Directions —
None of the pictures should be copied, though every line of the listing must be printed exactly.

Supplied data —
[Start of section]
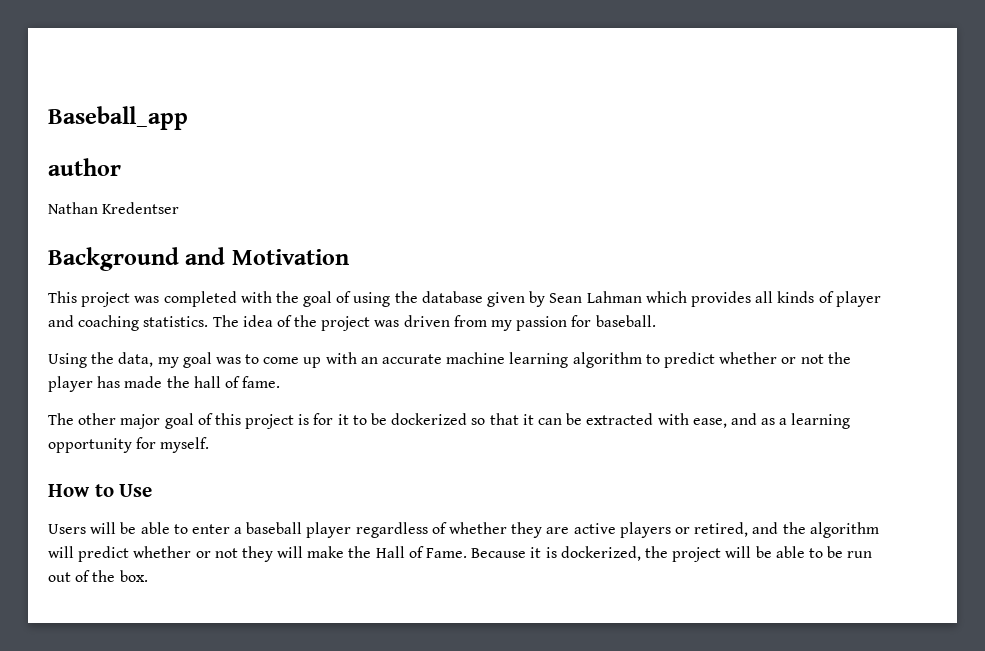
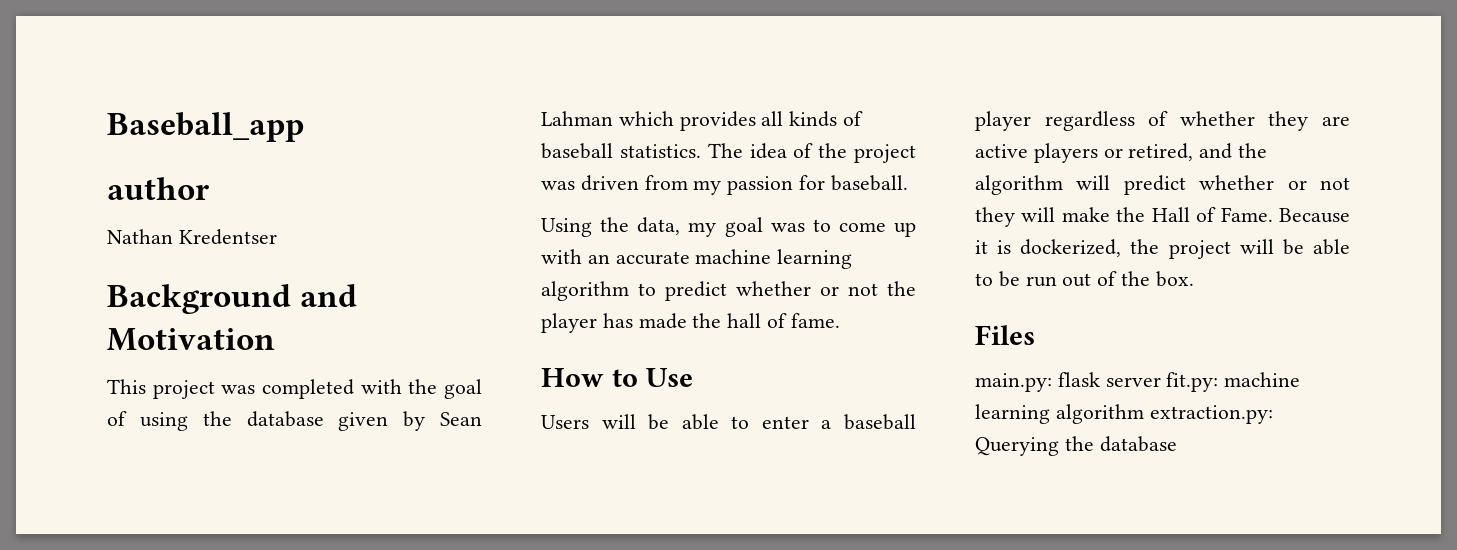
- This project was completed with the goal of using the database given by Sean Lahman which provides all kinds of player and coaching statistics.
+ This project was completed with the goal of using the database given by Sean Lahman which provides all kinds of baseball statistics.
- The other major goal of this project is for it to be dockerized so that it can be extracted with ease, and as a learning opportunity for myself.
+ Files
+ main.py: flask server fit.py: machine learning algorithm extraction.py: Querying the database

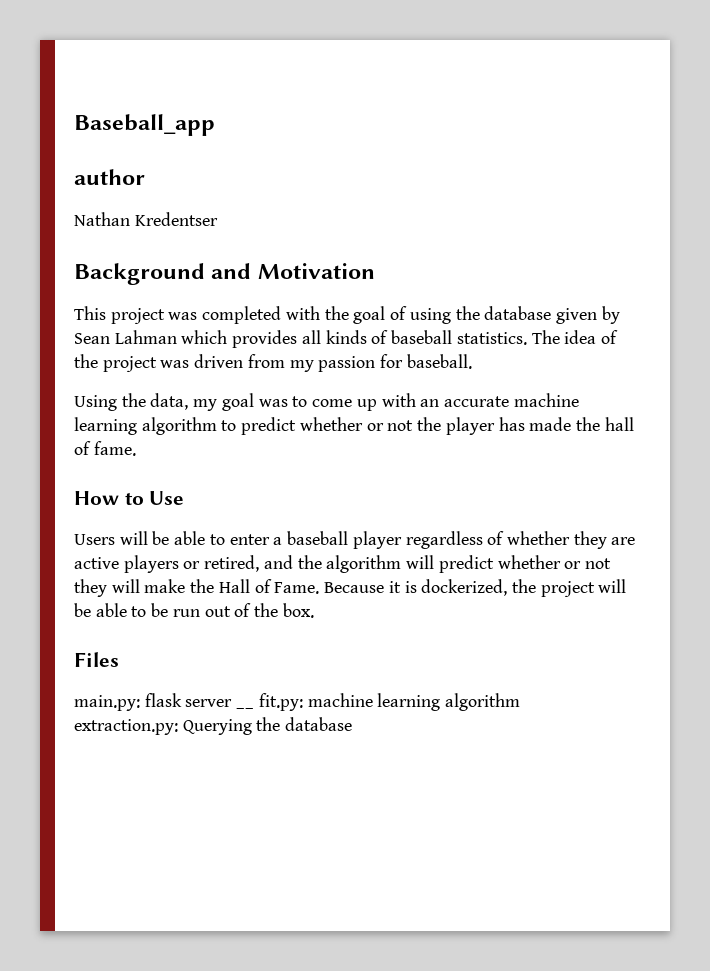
- main.py: flask server fit.py: machine learning algorithm extraction.py: Querying the database
+ main.py: flask server __ fit.py: machine learning algorithm
+ extraction.py: Querying the database

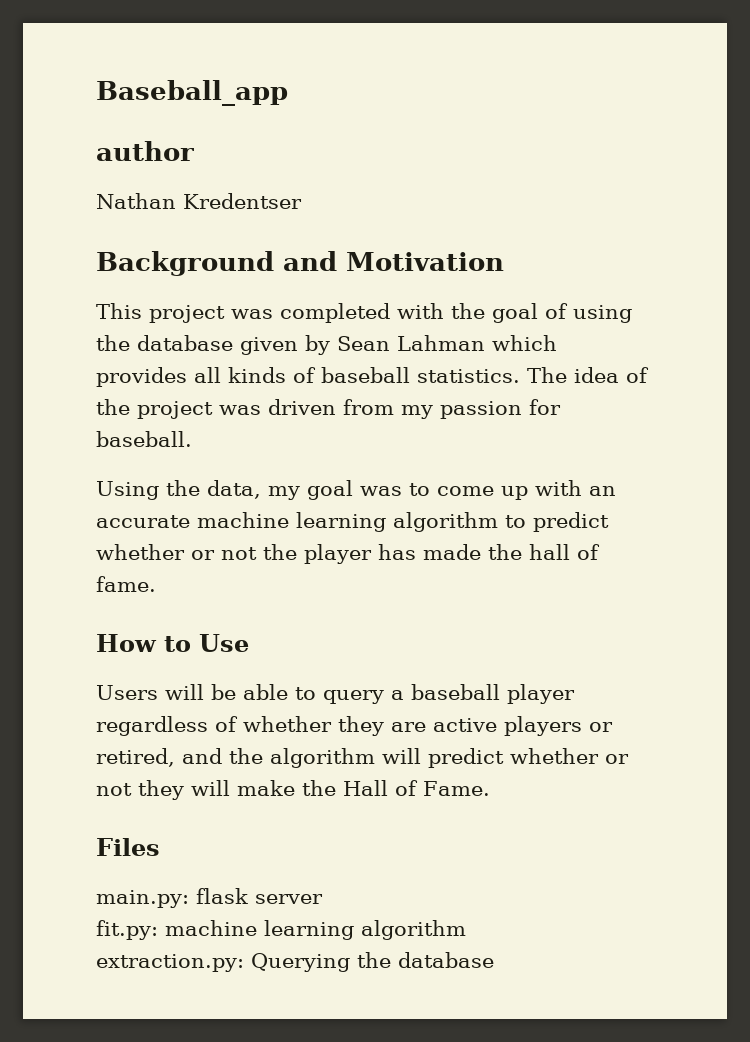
- Users will be able to enter a baseball player regardless of whether they are active players or retired, and the algorithm will predict whether or not they will make the Hall of Fame. Because it is dockerized, the project will be able to be run out of the box.
+ Users will be able to query a baseball player regardless of whether they are active players or retired, and the algorithm will predict whether or not they will make the Hall of Fame.
- main.py: flask server __ fit.py: machine learning algorithm
+ main.py: flask server
+ fit.py: machine learning algorithm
[End of section]
Output of the exercise —
- This project was completed with the goal of using the database given by Sean Lahman which provides all kinds of player and coaching statistics.
+ This project was completed with the goal of using the database given by Sean Lahman which provides all kinds of baseball statistics.
- The other major goal of this project is for it to be dockerized so that it can be extracted with ease, and as a learning opportunity for myself.
+ Files
+ main.py: flask server fit.py: machine learning algorithm extraction.py: Querying the database

- main.py: flask server fit.py: machine learning algorithm extraction.py: Querying the database
+ main.py: flask server __ fit.py: machine learning algorithm
+ extraction.py: Querying the database

- Users will be able to enter a baseball player regardless of whether they are active players or retired, and the algorithm will predict whether or not they will make the Hall of Fame. Because it is dockerized, the project will be able to be run out of the box.
+ Users will be able to query a baseball player regardless of whether they are active players or retired, and the algorithm will predict whether or not they will make the Hall of Fame.
- main.py: flask server __ fit.py: machine learning algorithm
+ main.py: flask server
+ fit.py: machine learning algorithm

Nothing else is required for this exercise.